Mit zahlreichen Fotografien. Die afghanische Ring Road. Eine Straße, die real existiert und dennoch ein Mysterium ist. Der 2200 Kilometer lange kreisförmige Highway verbindet die wichtigsten Städte des Landes. Er versprach Einheit und Aufschwung. Seit sechzig Jahren wird an ihm gebaut, doch fertig ist er noch immer nicht. Korruption und Misswirtschaft haben riesige Summen verschlungen. Nach dem Einmarsch der westlichen Truppen wurde die Straße zu einem blutigen Schlachtfeld.Kaum ein deutscher Journalist kennt Afghanistan so gut wie Wolfgang Bauer.

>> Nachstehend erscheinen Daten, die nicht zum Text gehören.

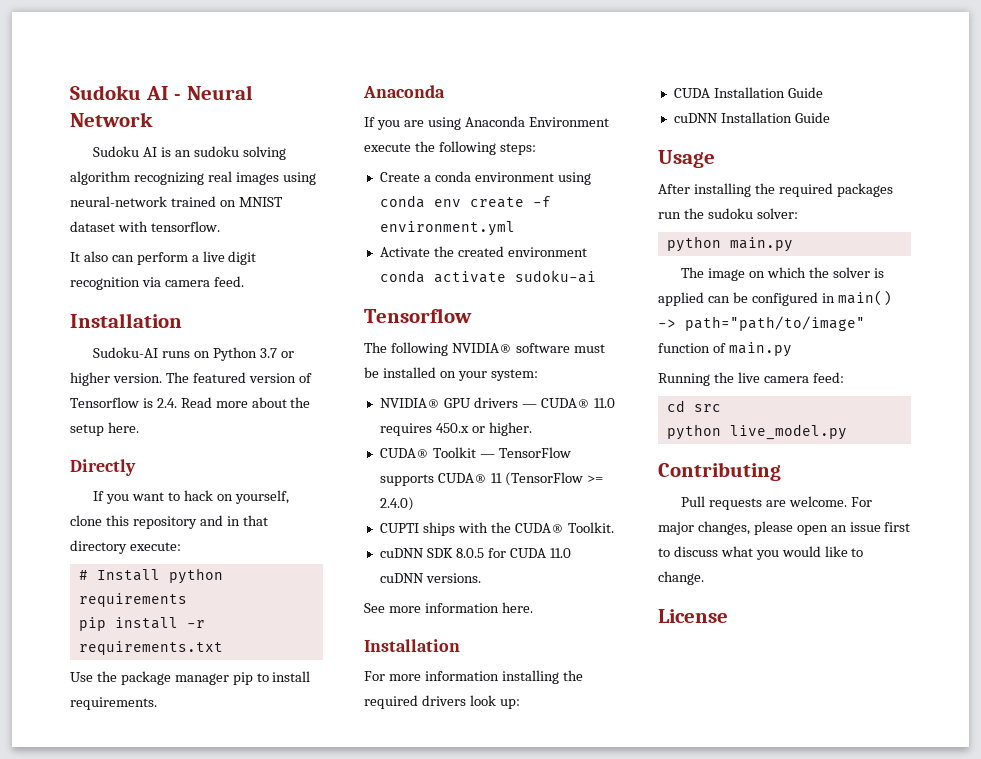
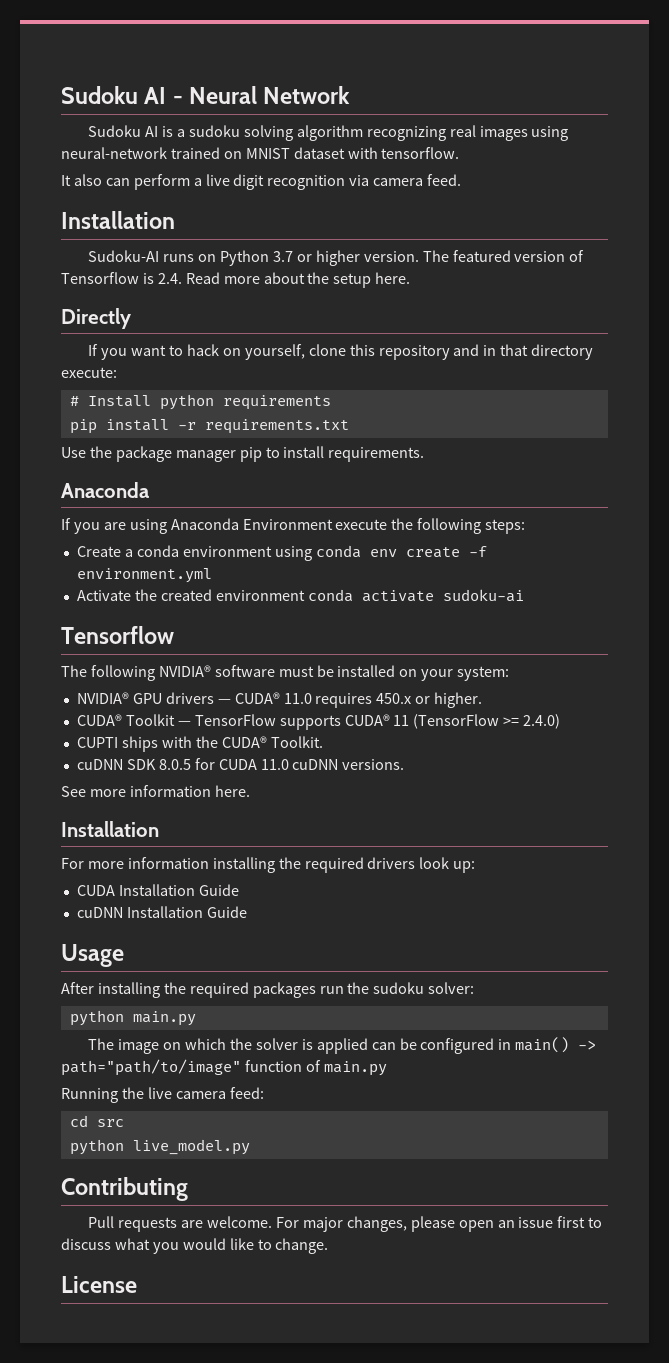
- Sudoku AI is an sudoku solving algorithm recognizing real images using neural-network trained on MNIST dataset with tensorflow.
+ Sudoku AI is a sudoku solving algorithm recognizing real images using neural-network trained on MNIST dataset with tensorflow.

Der Zeit-Reporter war viele Male vor Ort, machte die Schicksale der Menschen in preisgekrönten Reportagen anschaulich. Früh warnte er vor einer Rückkehr der Taliban. Im August 2021 wurde einer seiner engsten Mitarbeiter ermordet. Nach dem Fall Kabuls kehrt Wolfgang Bauer noch einmal zurück. Er bereist die Ring Road, sucht Orte auf, die er in den letzten 20 Jahren besucht hat - und geht der Frage nach: Warum ist der Westen in Afghanistan gescheitert? Was hat dieses Scheitern mit der milliardenschweren Entwicklungshilfe zu tun? Und wie geht es weiter? Seine Reportage ist eine Parabel über Hoffnung und Scheitern am Hindukusch.
Rezensionsnotiz zu
Deutschlandfunk Kultur, 14.09.2022
Rezensentin Yasemin Ulfat geht ernüchtert aus der Lektüre dieses Reiseberichts von Wolfgang Bauer hervor. Was der Journalist aus Afghanistan im und um das Jahr 2021 berichtet, lässt Ulfat am Sinn der vom Westen installierten "angeblich demokratischen Regierung" zweifeln. Bauer erzählt von Korruption und Sabotage im Zusammenhang mit dem Bau der zentralen "Ring Road", aber auch von Folter durch US-Militärs, erklärt Ulfat. Auch wenn Bauer nicht unbedingt Neues schildert, nach der Lektüre ahnt die Rezensentin, was in Afghanistan "schiefgelaufen" ist. Eine bittere Erfahrung, meint sie.